# Directions
Pull every line with "dist" from the entries below.

[Information given Boundary: Start]

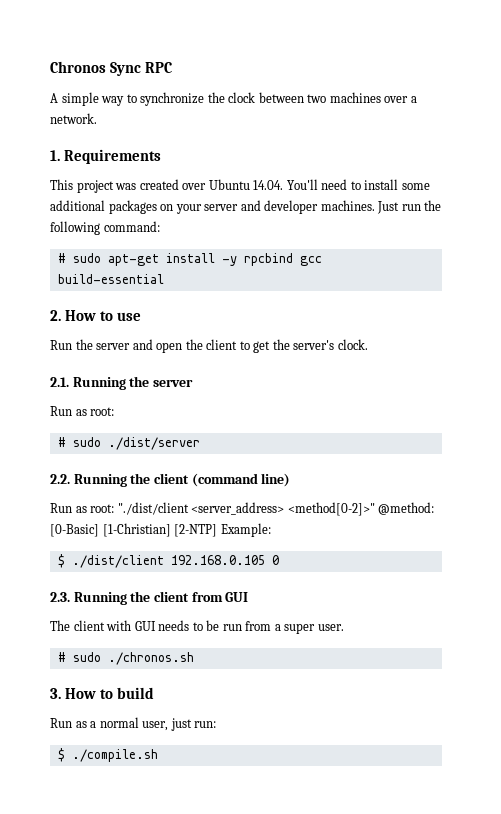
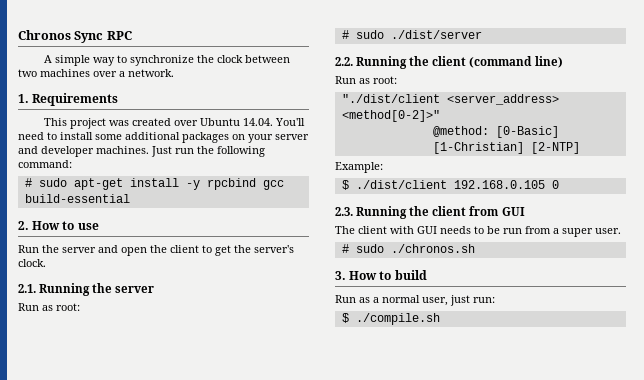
  2.2. Running the client (command line)
- Run as root: "./dist/client <server_address> <method[0-2]>" @method: [0-Basic] [1-Christian] [2-NTP] Example:
+ Run as root:
+ "./dist/client <server_address> <method[0-2]>"
+ @method: [0-Basic] [1-Christian] [2-NTP]
+ Example:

[Information given Boundary: End]

# Exercise result
- Run as root: "./dist/client <server_address> <method[0-2]>" @method: [0-Basic] [1-Christian] [2-NTP] Example:
+ "./dist/client <server_address> <method[0-2]>"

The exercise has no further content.